Governor Optismistic

With Ghana still using Basel I to determine the capital requirements for its banks, lenders are allowed to count certain classes of debt and equity among the buffers that they need to set aside to survive market turmoil without causing risk to the financial system.

Bank of Ghana Governor Ernest Addison is pushing through reforms aimed at ensuring the West African nation has institutions that are capable of boosting lending to support economic growth. Regulators last month increased the minimum amount of capital that lenders need to set aside to 400 million cedis from 120 million cedis as they move toward implementing more elements of Basel II and Basel III.

Addison is predicting mergers and acquisitions will ease the amount of money lenders will need to raise, while he says the program will also attract other investors.

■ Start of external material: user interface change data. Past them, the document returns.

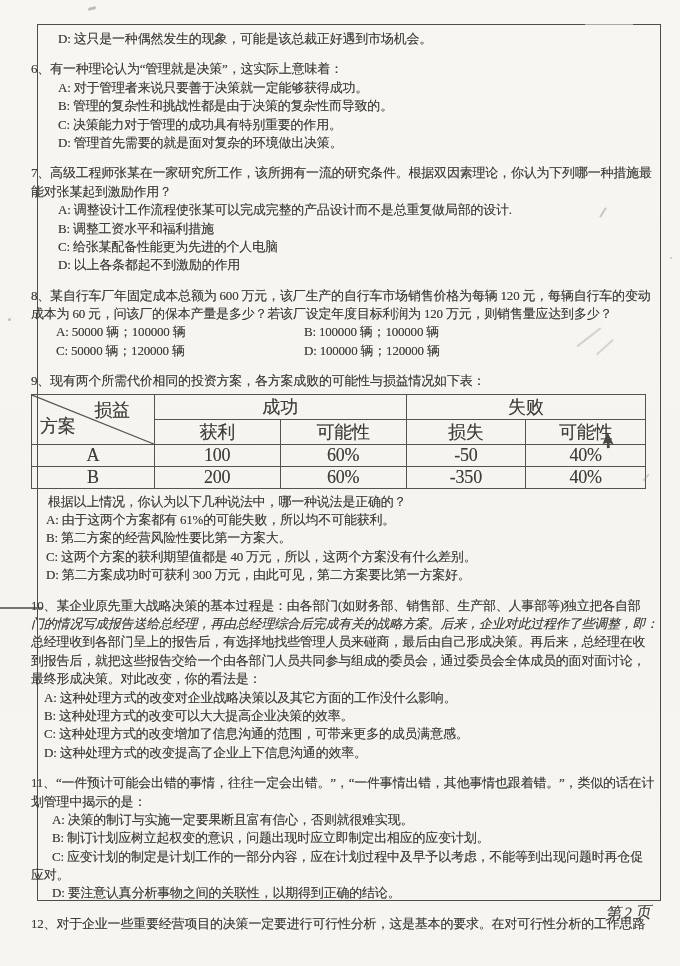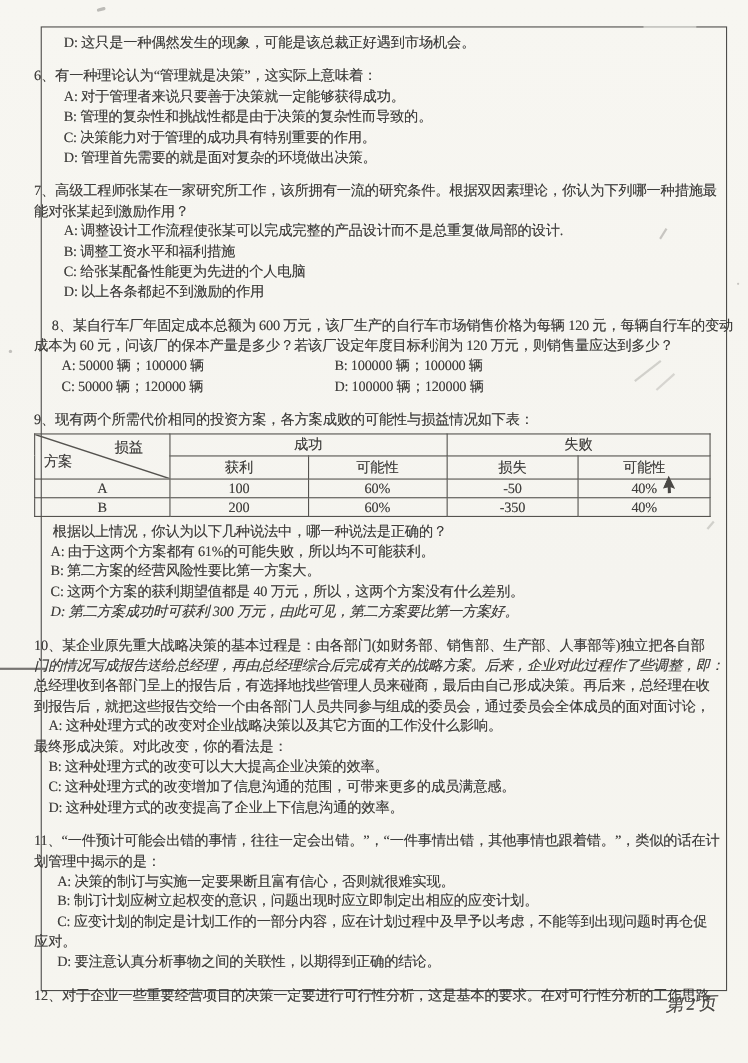"8、某自行车厂年固定成本总额为 600 万元，该厂生产的自行车市场销售价格为每辆" div.line { margin-left: 16px -> 0px }
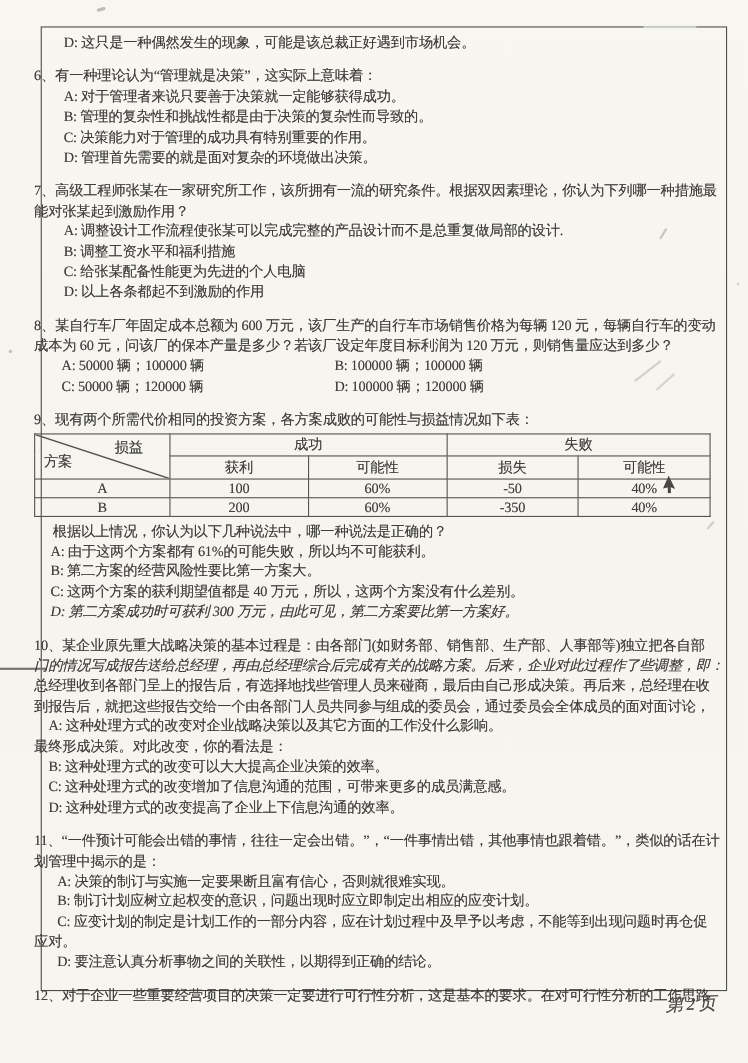"损益" #payoff-table { font-size: 13px -> 18px }
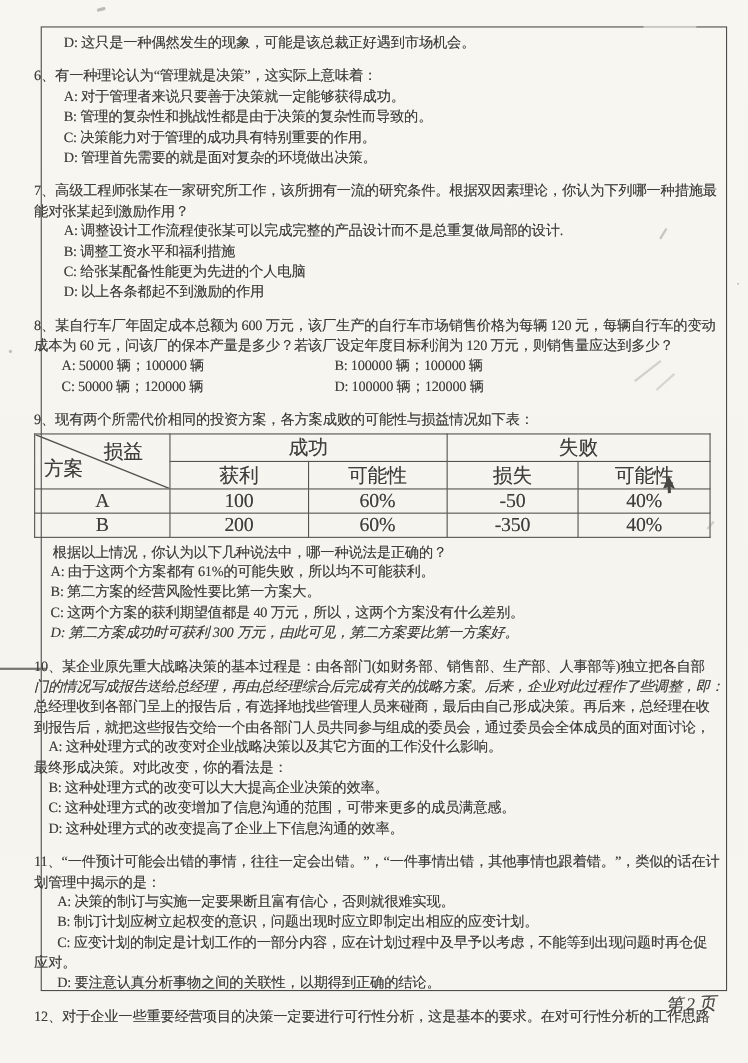"D: 第二方案成功时可获利 300 万元，由此可见，第二方案要比第一方案好。" div.line { font-style: italic -> none }
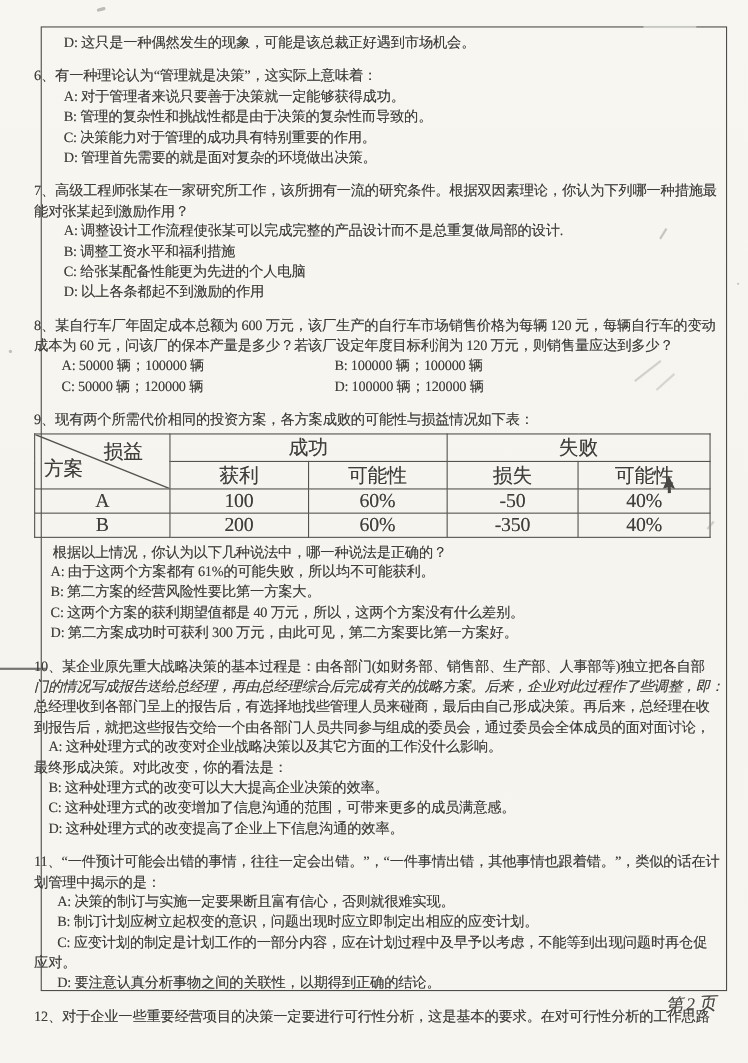"A: 这种处理方式的改变对企业战略决策以及其它方面的工作没什么影响。" div.line { order: before "最终形成决策。对此改变，你的看法是：" -> after "最终形成决策。对此改变，你的看法是：" }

“We have different feedback with many investors interested in investing in the sector both domestic and external,” he said in a mobile-phone text message response to questions. “If we get consolidation in the industry you will find that there’s enough depth in the Ghana capital market.”

It isn’t the first time Ghana’s banks have had to increase their minimum capital levels, having being ordered to boost holdings to 60 million cedis in 2008 from 7 million cedis previously. That time around, local banks were given four years to meet the threshold, while foreign-owned lenders had one year. In 2013, it raised the level to 120 million cedis. Only 10 banks made the latest target by the end of last year, according to Ecobank’s Bodo.

Market Driven

Those efforts yielded only one deal six years ago, when Ecobank Ghana Ltd. bought The Trust Bank Ltd. The central bank expects that 10 to 15 banks that each have less than 5 percent of the industry’s total deposits and assets will merge or be acquired, Addison said.

The move to remodel Ghana’s banking regulations risks backfiring should it prove so onerous that lenders become “overly cautious, resulting in suppressed credit growth,” Vish Ashiagbor, a senior partner at PwC Ghana, said in comment accompanying a survey on the industry done before the new requirements were released.

Net loans and advances increased 17 percent to 38 billion cedis in July from a year earlier, while the industry had a capital adequacy ratio of 14.3 percent, above the 10 percent minimum, according to central bank data.

“Shareholders must act quickly to inject fresh capital,” Daniel Mensah, the chief executive officer of the Ghana Association of Bankers, said by phone. “The important thing is for shareholders to come together to decide how to inject fresh cash. With the time duration, everyone will have to double up.”

Ghana Commercial Bank Ltd., one of the nation’s largest lenders, can avoid the need to inject cash as it has enough retained earnings that it can use, said Kwesi Boti, an analyst at Databank Group in Accra. Ecobank Ghana Ltd., Zenith Bank Ghana Ltd. and Standard Chartered Ghana Ltd. will probably tap their foreign parents for fresh capital, rather than draining the surplus income they use to run their businesses, he said.

The government needs local lenders that are able to back some of its bigger projects and withstand shocks, Anthony Jordan, the managing director of HFC Bank Ghana Ltd., said in an interview.

“The need for strong banks?” he said. “Nobody could argue with that.”